Robotic glove born out of GM, NASA partnership
Posted at 8:56 AM, Sep 01, 2016

There are times we could all use a little boost of strength, especially when we're doing manual labor. 

Born out of a partnership with NASA, General Motors has developed a helping hand of sorts for repetitive work. 

"It's one of the things that came out of our collaboration with NASA as we developed the Robonaut 2 robot that’s still up on the International Space Station; we were looking at ways to help our workers do their jobs better," said Marty Linn, principal engineer of robotics at General Motors. 

Linn says the company took the actuators in the hand of the robot, and adapted them into a glove. The high-tech wearable is called the RoboGlove.

"It gives you the ability to …have additional grasp strength on the order of 20 pounds," said Linn.

The grasp-assist glove uses sensors, actuators and tendons to help reduce the stress placed on hand muscles, according to the company.

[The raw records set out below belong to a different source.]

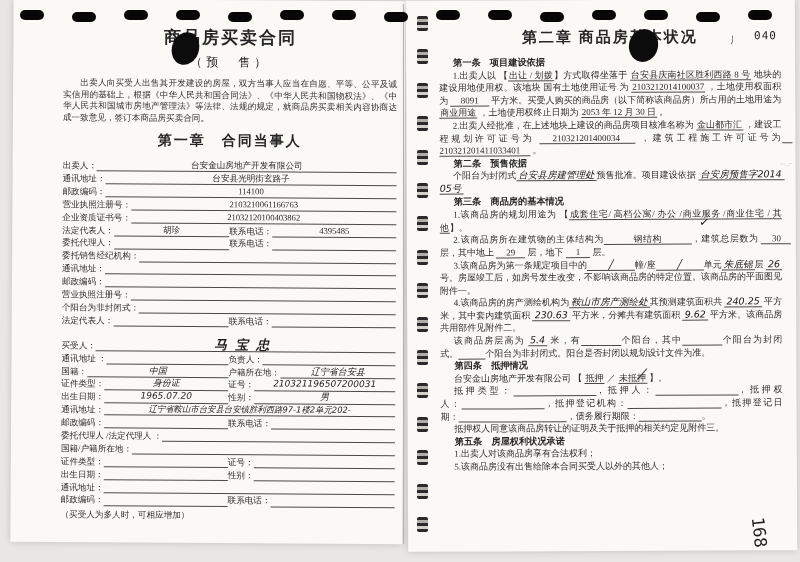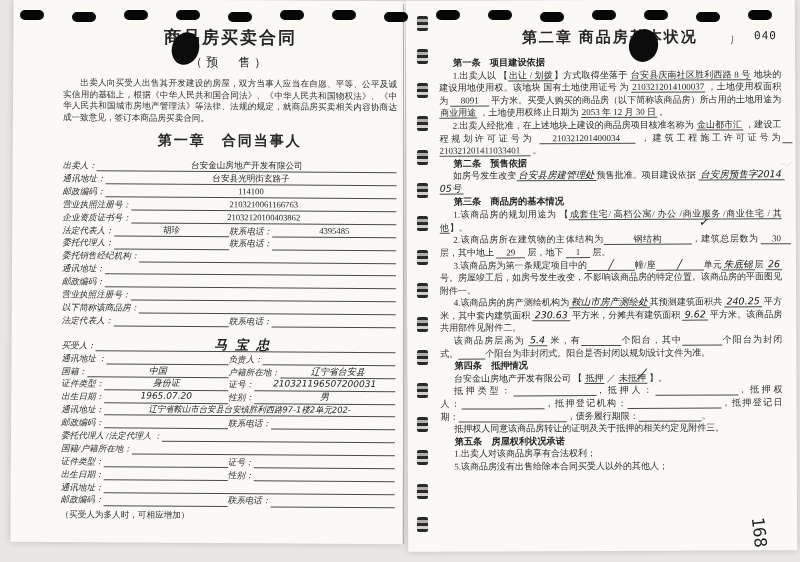--- a/index.html
+++ b/index.html
@@ -31,7 +31,7 @@
   .lp-chapter{font-size:14px;font-weight:bold;text-align:center;margin:8px 0 9px 0;letter-spacing:2px;}
   .frow{display:flex;align-items:flex-end;font-size:8.6px;line-height:12.2px;height:12.9px;}
   .fcell{display:flex;flex:1;align-items:flex-end;}
-  .flbl{white-space:nowrap;color:#2b2b2b;font-style:italic;}
+  .flbl{white-space:nowrap;color:#2b2b2b;}
   .fval{flex:1;border-bottom:1px solid #4a4a48;text-align:center;white-space:nowrap;min-height:10px;padding:0 2px;}
   .frow.gap-top{margin-top:8px;}
   .frow.tall{height:17px;}

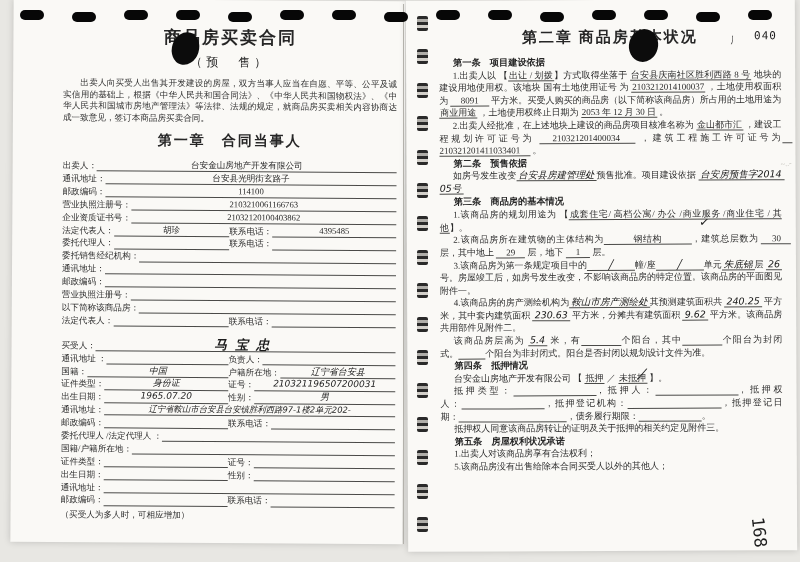--- a/index.html
+++ b/index.html
@@ -291,7 +291,7 @@
         <div class="rp-para"><span class="seg-t">1.出卖人以 【</span><span class="seg-u">出让 / 划拨</span><span class="seg-t">】方式取得坐落于 </span><span class="seg-u">台安县庆南社区胜利西路 8 号</span><span class="seg-t"> 地块的建设用地使用权。该地块 国有土地使用证号 为 </span><span class="seg-u">2103212014100037</span><span class="seg-t"> ，土地使用权面积为 </span><span class="seg-u">　8091　</span><span class="seg-t"> 平方米。买受人购买的商品房（以下简称该商品房）所占用的土地用途为 </span><span class="seg-u">商业用途</span><span class="seg-t"> ，土地使用权终止日期为 </span><span class="seg-u">2053 年 12 月 30 日</span><span class="seg-t"> 。</span></div>
         <div class="rp-para"><span class="seg-t">2.出卖人经批准，在上述地块上建设的商品房项目核准名称为 </span><span class="seg-u">金山都市汇</span><span class="seg-t"> ，建设工程规划许可证号为 </span><span class="seg-u">　210321201400034　</span><span class="seg-t"> ，建筑工程施工许可证号为 </span><span class="seg-u">　210321201411033401　</span><span class="seg-t"> 。</span></div>
         <div class="rp-heading">第二条　预售依据</div>
-        <div class="rp-para"><span class="seg-t">如房号发生改变</span><span class="seg-h">台安县房建管理处</span><span class="seg-t">预售批准。项目建设依据 </span><span class="seg-h">台安房预售字2014 05号</span></div>
+        <div class="rp-para"><span class="seg-t">个阳台为封闭式</span><span class="seg-h">台安县房建管理处</span><span class="seg-t">预售批准。项目建设依据 </span><span class="seg-h">台安房预售字2014 05号</span></div>
         <div class="rp-heading">第三条　商品房的基本情况</div>
         <div class="rp-para"><span class="seg-t">1.该商品房的规划用途为 【</span><span class="seg-u">成套住宅/ 高档公寓/ 办公 /商业服务</span><span class="seg-chk">✓</span><span class="seg-u">/商业住宅 / 其他</span><span class="seg-t">】。</span></div>
         <div class="rp-para"><span class="seg-t">2.该商品房所在建筑物的主体结构为</span><span class="seg-u">　　　钢结构　　　</span><span class="seg-t">，建筑总层数为 </span><span class="seg-u">　30　</span><span class="seg-t"> 层，其中地上 </span><span class="seg-u">　29　</span><span class="seg-t"> 层，地下 </span><span class="seg-u">　1　</span><span class="seg-t"> 层。</span></div>

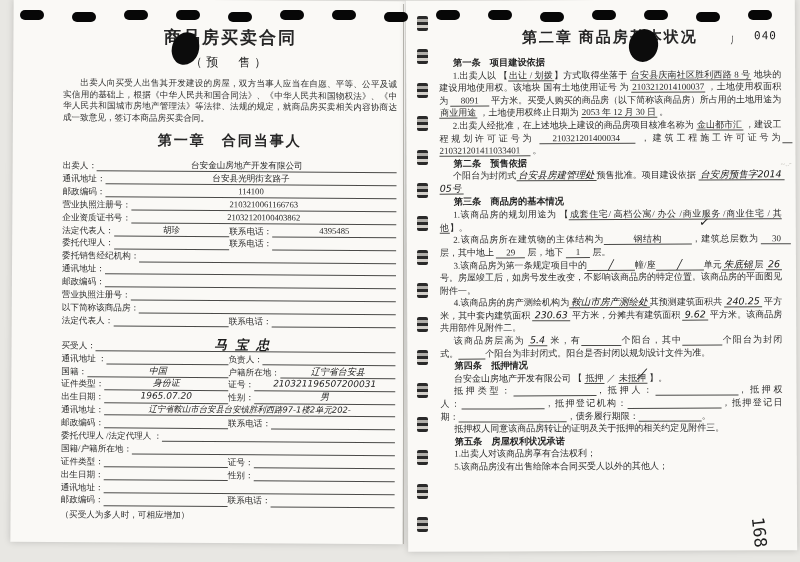--- a/index.html
+++ b/index.html
@@ -150,7 +150,7 @@
         </div>
         <div class="frow">
           <span class="fcell">
-            <span class="flbl">以下简称该商品房：</span>
+            <span class="flbl">个阳台为非封闭式：</span>
             <span class="fval"></span>
           </span>
         </div>

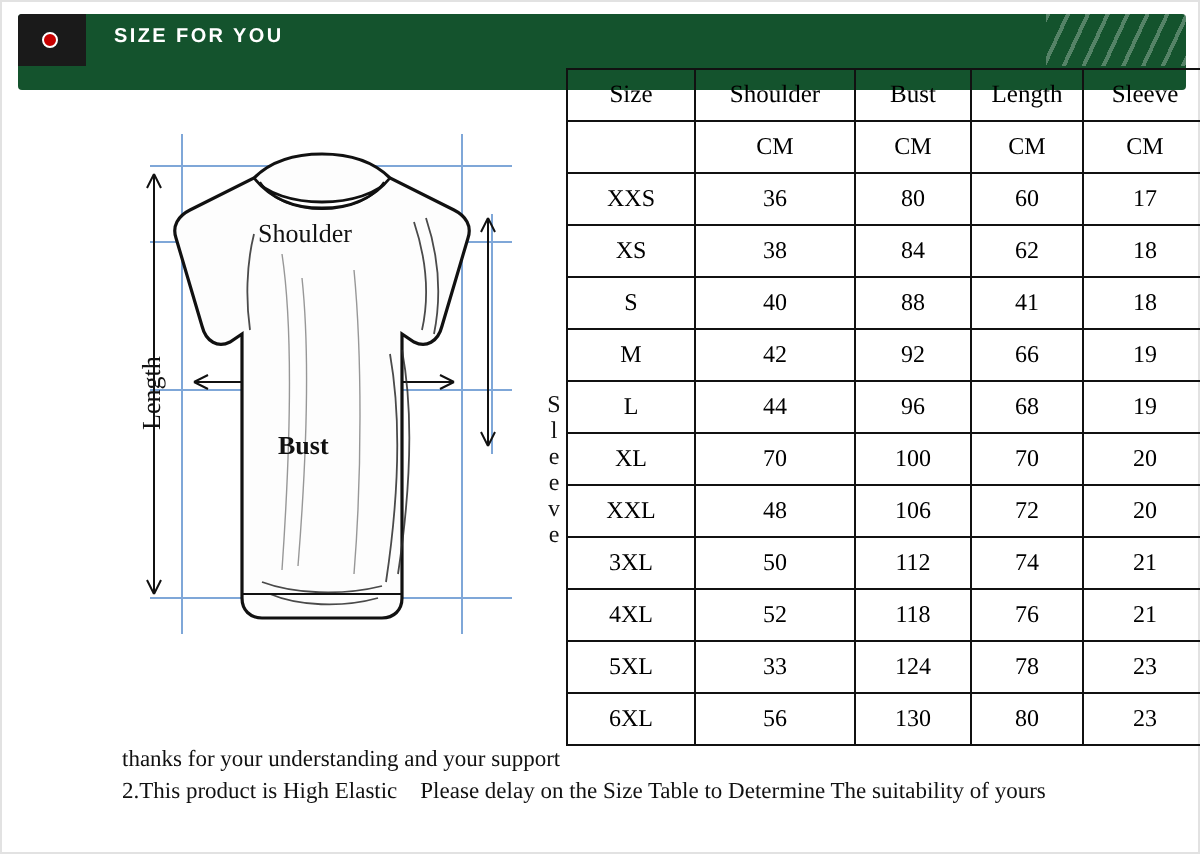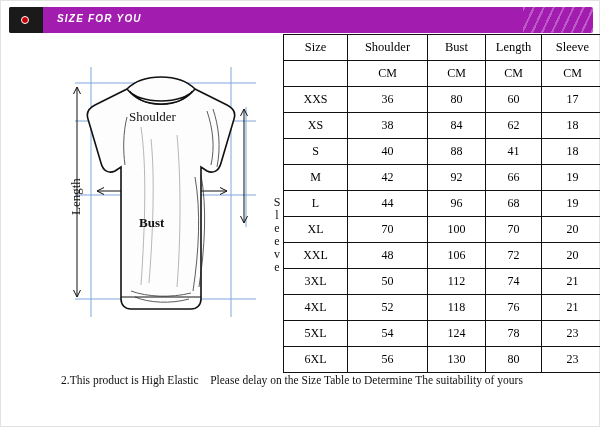--- a/index.html
+++ b/index.html
@@ -28,11 +28,10 @@
     left: 8px;
     top: 6px;
     width: 584px;
-    height: 26px;
-    background: #a21caf;
+    height: 38px;
+    background: #14532d;
     border-radius: 2px;
     overflow: hidden;
-    font-style: italic;
   }
   .banner-left {
     position: absolute;

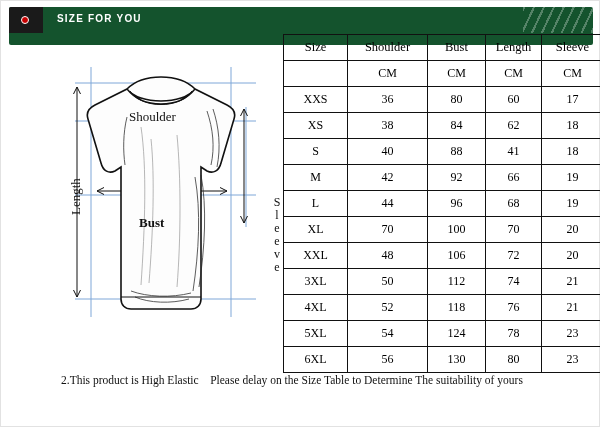--- a/index.html
+++ b/index.html
@@ -321,7 +321,7 @@
         </tr>
         <tr>
           <td>5XL</td>
-          <td>54</td>
+          <td>33</td>
           <td>124</td>
           <td>78</td>
           <td>23</td>

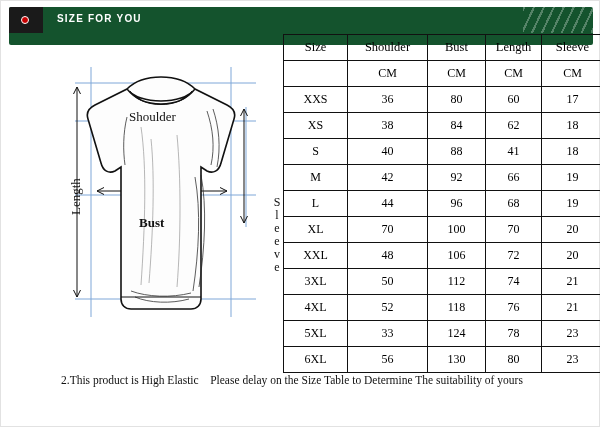--- a/index.html
+++ b/index.html
@@ -338,6 +338,7 @@
   </div>
 
   <div class="notes">
+    <div>thanks for your understanding and your support</div>
     <div>2.This product is High Elastic    Please delay on the Size Table to Determine The suitability of yours</div>
   </div>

The actuators as well as the battery pack shell were 3D printed. 

Linn says General Motors recently partnered with Bioservo Technologies AB, a medical technology company that plans to expand upon the RoboGlove technology and sell the device. 

"We're hoping to merge this glove with the gloves Bioservo has to be able to have broad distribution, broad application of the glove --  really in multiple industries," said Linn.